__DATA FOR THIS TASK__:
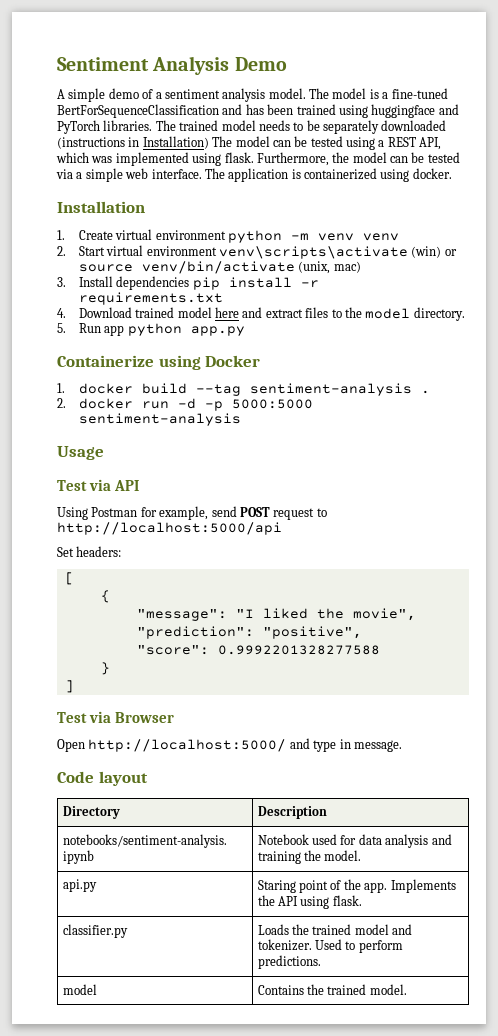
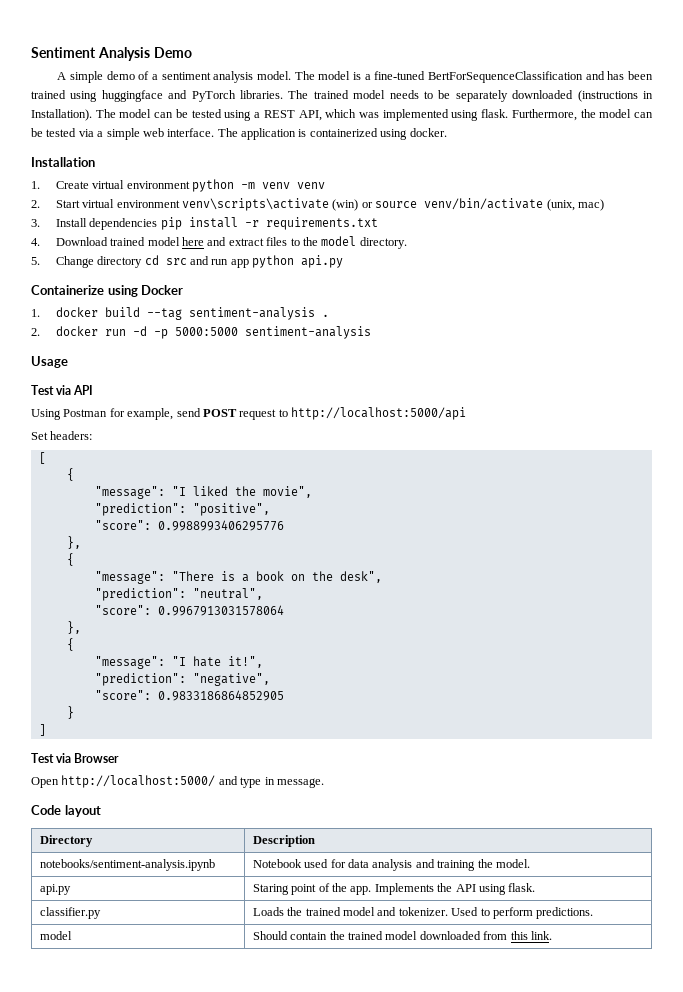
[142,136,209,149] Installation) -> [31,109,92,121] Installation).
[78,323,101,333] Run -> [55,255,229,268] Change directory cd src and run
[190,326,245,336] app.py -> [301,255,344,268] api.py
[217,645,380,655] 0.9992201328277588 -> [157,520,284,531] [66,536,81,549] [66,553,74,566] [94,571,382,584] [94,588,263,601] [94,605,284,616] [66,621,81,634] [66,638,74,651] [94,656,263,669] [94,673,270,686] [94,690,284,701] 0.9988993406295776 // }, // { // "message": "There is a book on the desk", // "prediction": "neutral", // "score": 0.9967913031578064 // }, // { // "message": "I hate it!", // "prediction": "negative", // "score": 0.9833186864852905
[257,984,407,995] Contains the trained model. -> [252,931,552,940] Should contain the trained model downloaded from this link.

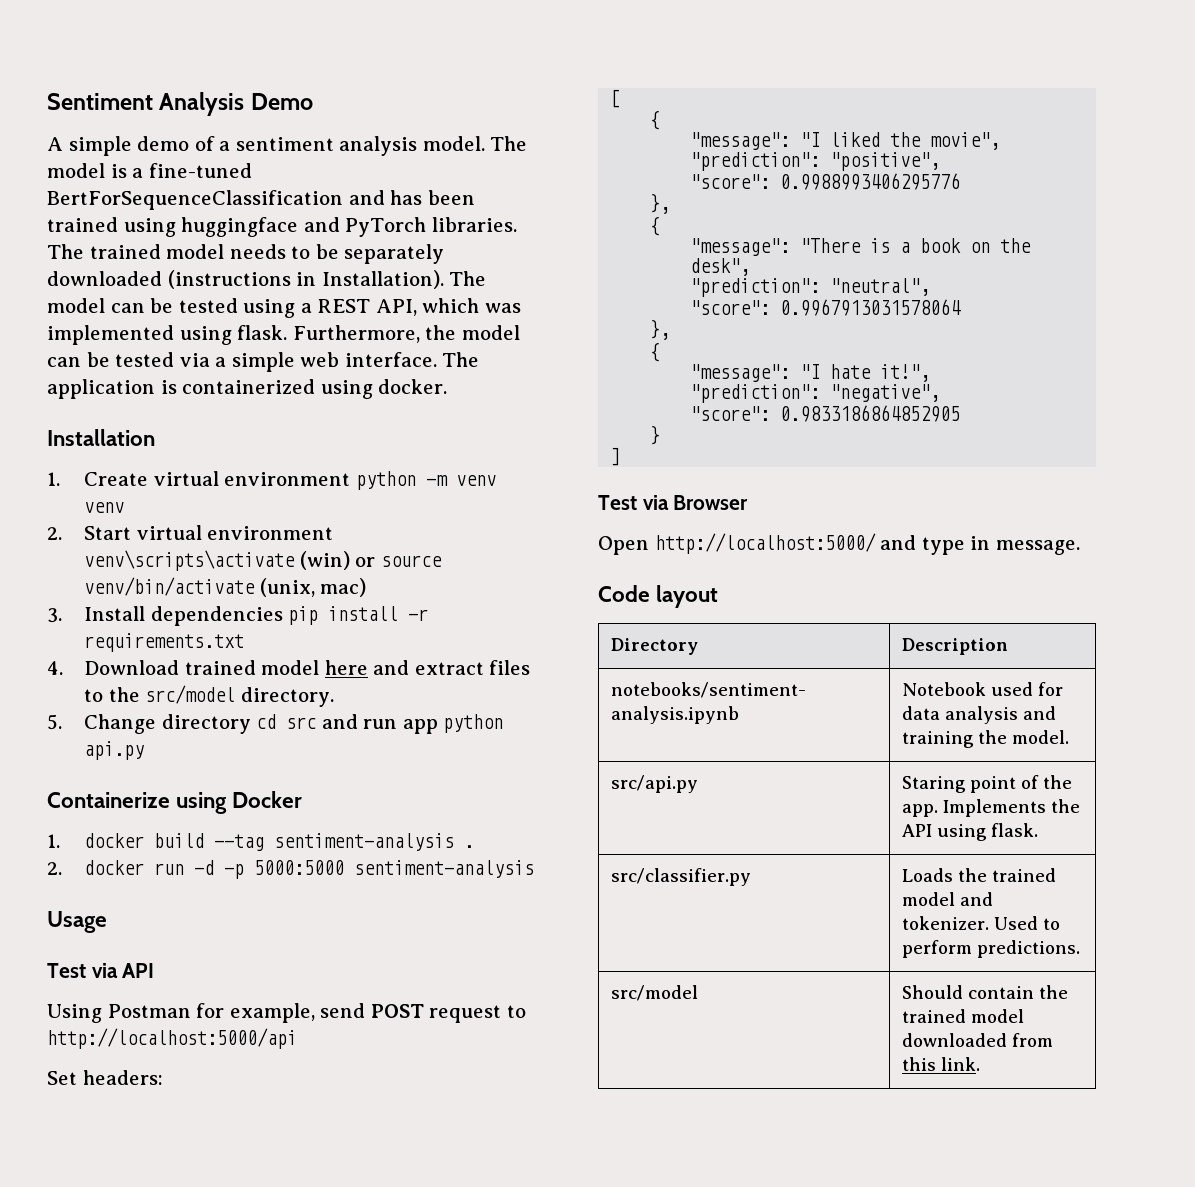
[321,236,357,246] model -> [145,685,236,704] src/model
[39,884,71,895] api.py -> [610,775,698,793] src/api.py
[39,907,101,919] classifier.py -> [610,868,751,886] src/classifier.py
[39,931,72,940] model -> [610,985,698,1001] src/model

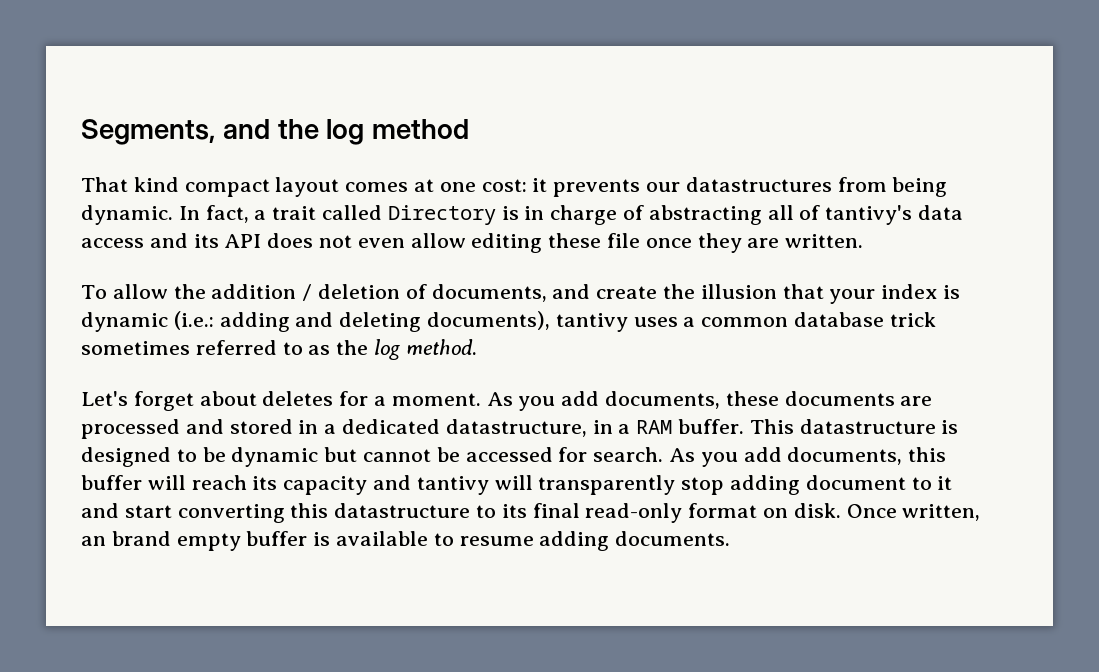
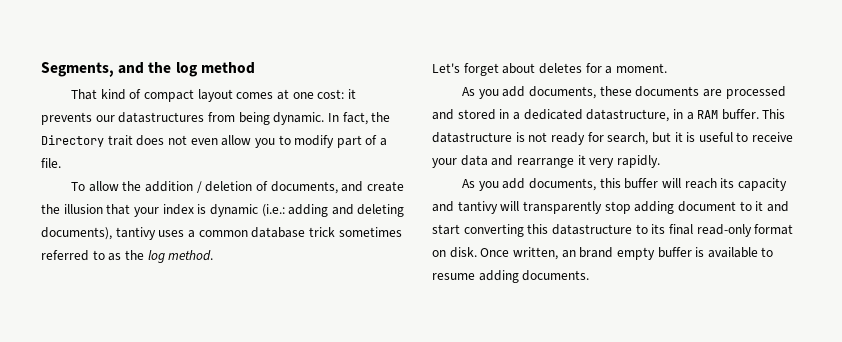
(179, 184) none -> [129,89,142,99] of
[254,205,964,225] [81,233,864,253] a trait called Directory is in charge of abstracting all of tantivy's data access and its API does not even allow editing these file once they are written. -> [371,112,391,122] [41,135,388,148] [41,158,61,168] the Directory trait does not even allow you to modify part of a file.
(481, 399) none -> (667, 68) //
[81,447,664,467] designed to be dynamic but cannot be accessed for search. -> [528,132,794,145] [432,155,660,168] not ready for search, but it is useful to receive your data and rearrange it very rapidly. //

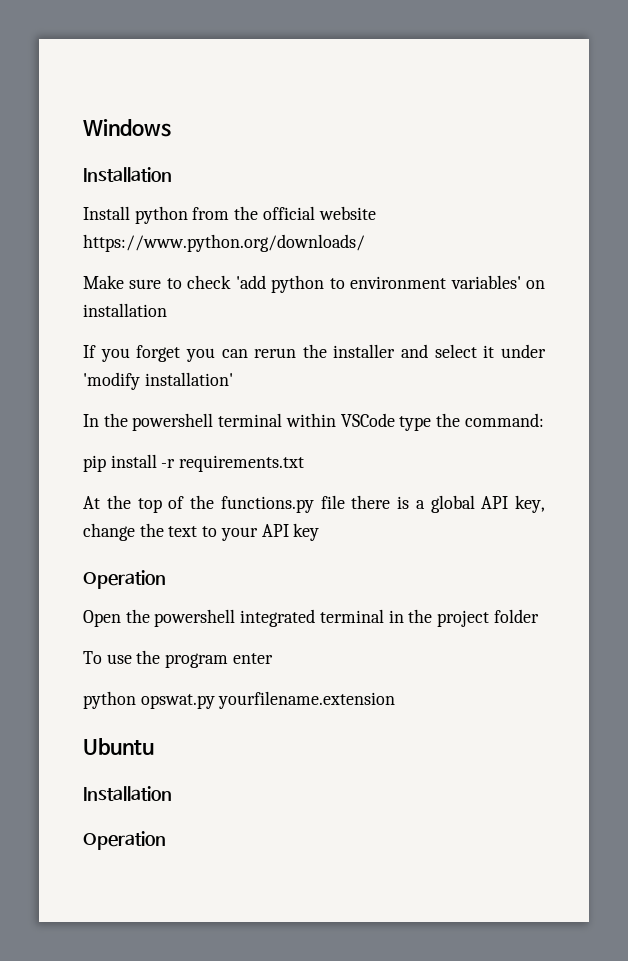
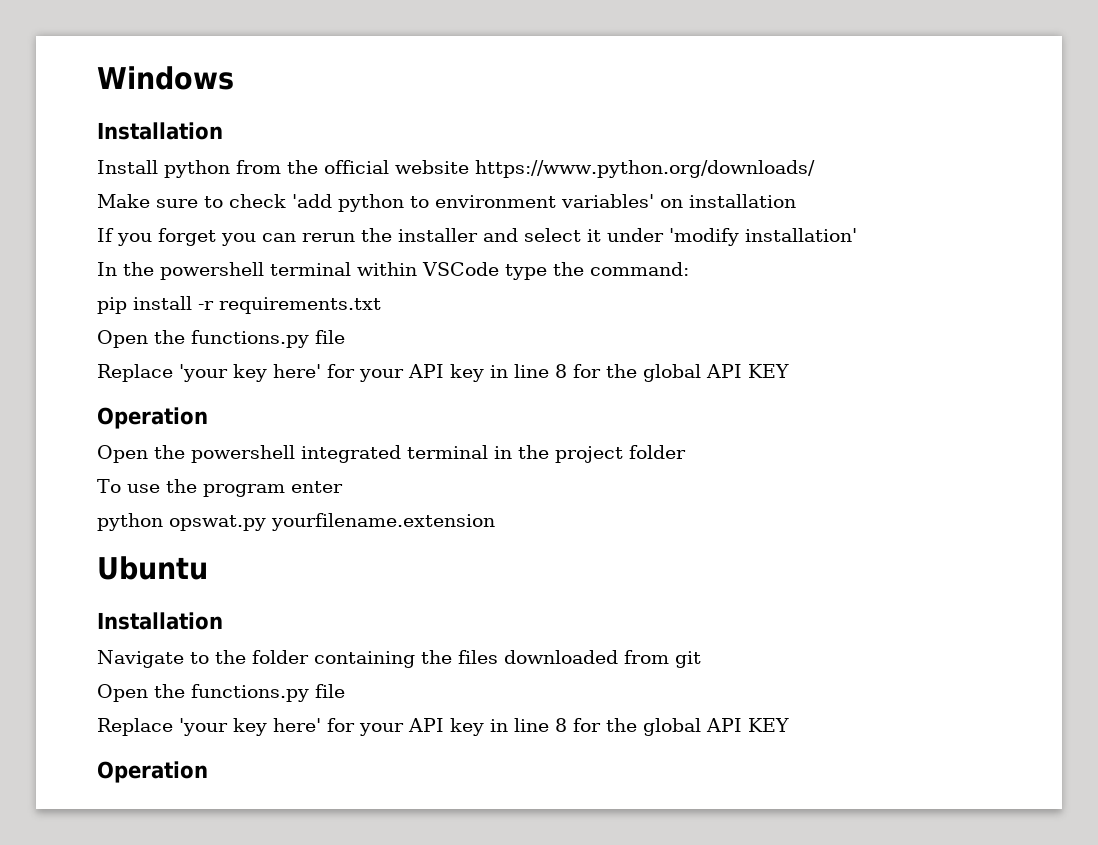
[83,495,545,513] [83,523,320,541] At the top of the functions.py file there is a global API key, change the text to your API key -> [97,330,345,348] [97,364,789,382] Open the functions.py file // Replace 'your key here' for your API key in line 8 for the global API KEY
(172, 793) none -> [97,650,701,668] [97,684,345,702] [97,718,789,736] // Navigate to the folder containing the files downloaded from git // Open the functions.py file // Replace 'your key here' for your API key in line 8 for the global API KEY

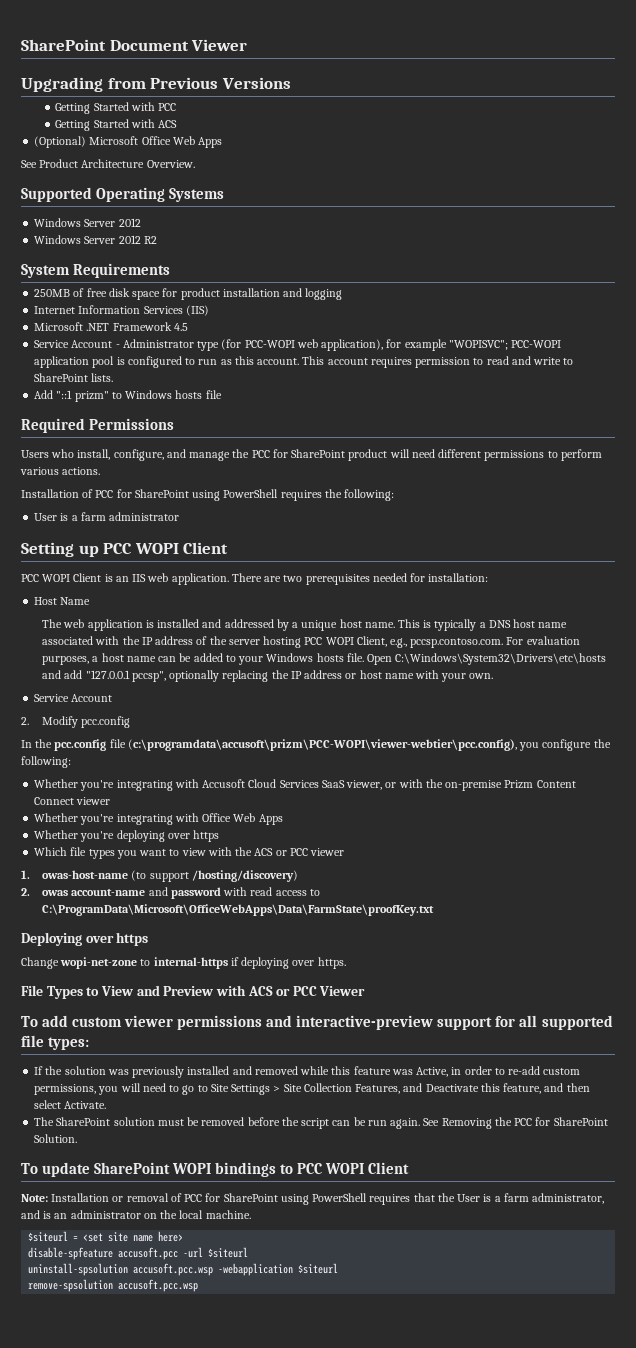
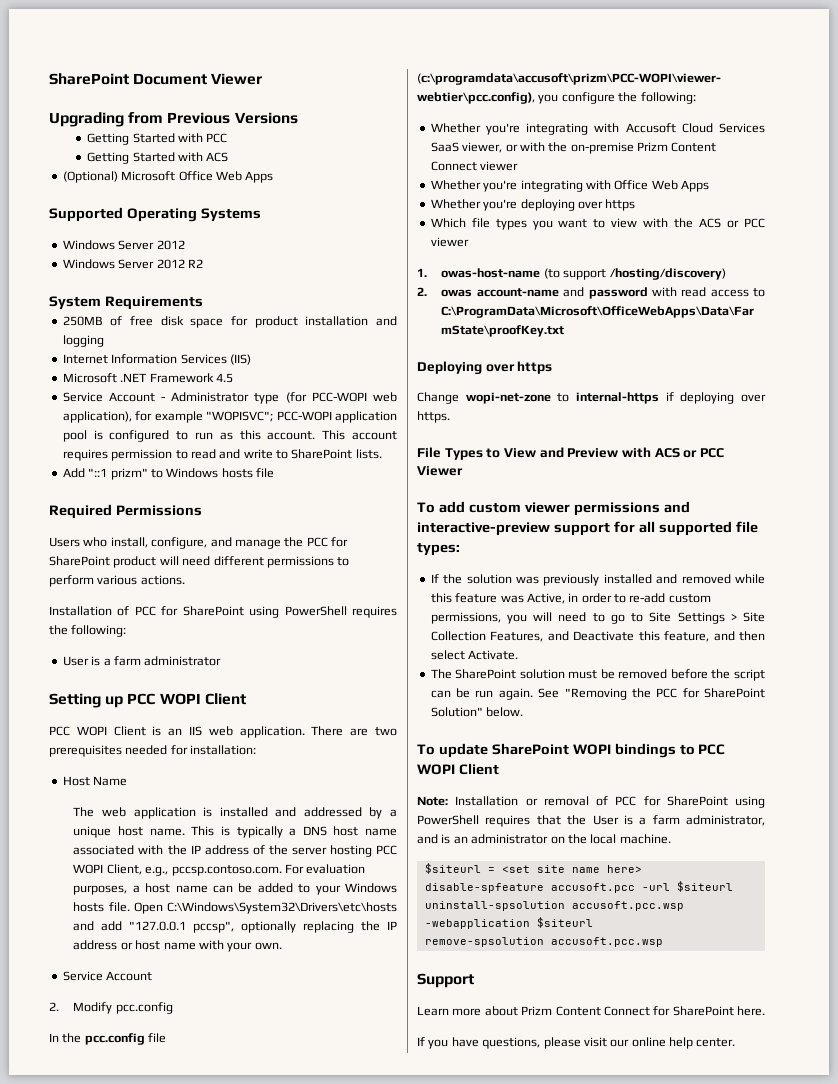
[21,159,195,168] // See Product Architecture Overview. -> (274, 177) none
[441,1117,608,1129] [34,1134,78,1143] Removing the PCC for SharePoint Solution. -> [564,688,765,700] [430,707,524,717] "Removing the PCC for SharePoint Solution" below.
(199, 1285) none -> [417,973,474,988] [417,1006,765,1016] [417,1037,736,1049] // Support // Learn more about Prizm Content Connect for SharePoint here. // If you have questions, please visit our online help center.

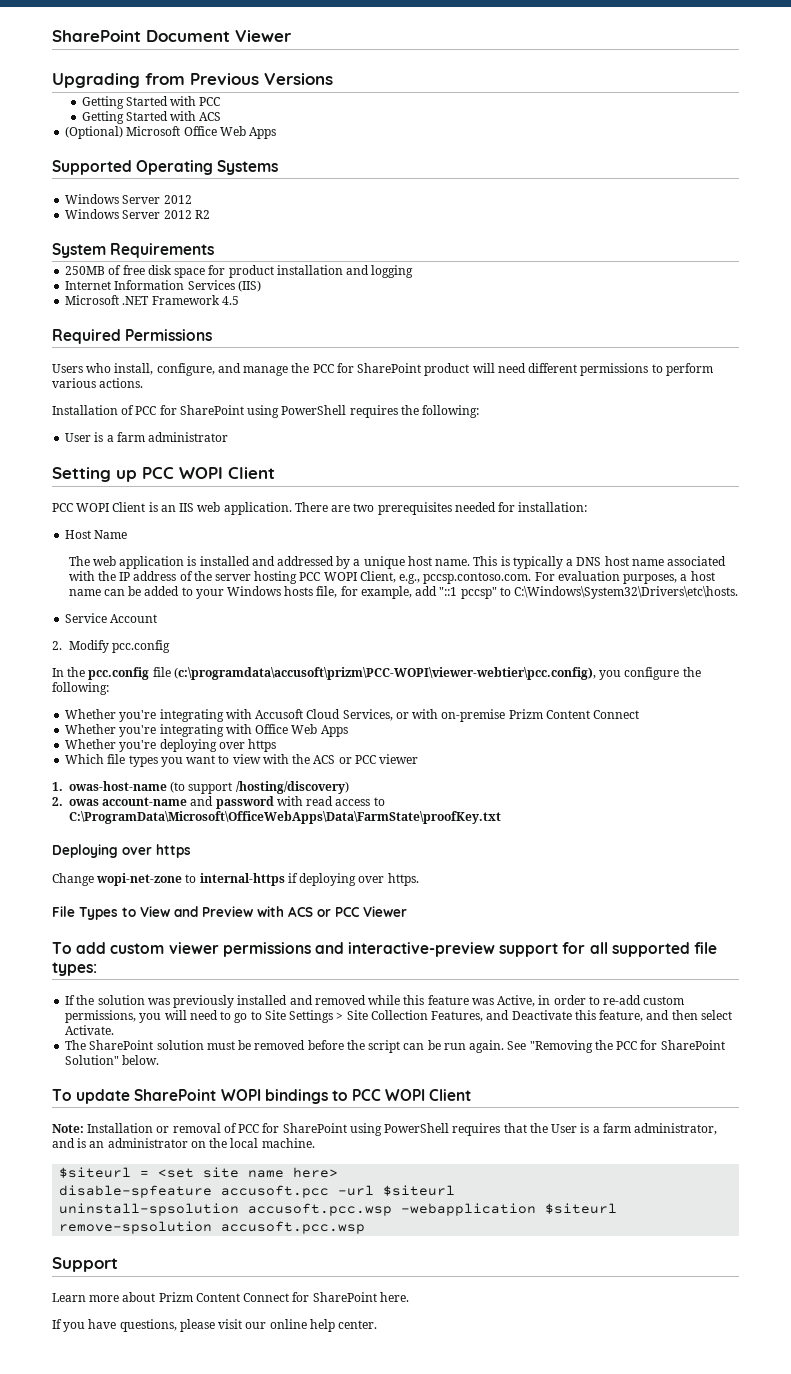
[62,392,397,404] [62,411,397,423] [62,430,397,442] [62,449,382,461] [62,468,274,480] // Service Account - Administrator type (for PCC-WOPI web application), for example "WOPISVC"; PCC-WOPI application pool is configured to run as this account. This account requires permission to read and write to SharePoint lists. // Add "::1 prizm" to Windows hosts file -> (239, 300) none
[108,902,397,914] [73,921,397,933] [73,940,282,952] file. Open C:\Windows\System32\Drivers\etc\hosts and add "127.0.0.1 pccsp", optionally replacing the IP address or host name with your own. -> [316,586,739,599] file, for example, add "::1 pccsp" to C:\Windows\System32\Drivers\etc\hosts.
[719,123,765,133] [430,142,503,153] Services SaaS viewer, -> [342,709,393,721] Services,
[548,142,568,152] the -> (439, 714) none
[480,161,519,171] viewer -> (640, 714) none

__WORK REQUEST__: Lines containing the word "viewer": copy each of them from the material.

__YOUR RESPONSE__:
[719,123,765,133] [430,142,503,153] Services SaaS viewer, -> [342,709,393,721] Services,
[480,161,519,171] viewer -> (640, 714) none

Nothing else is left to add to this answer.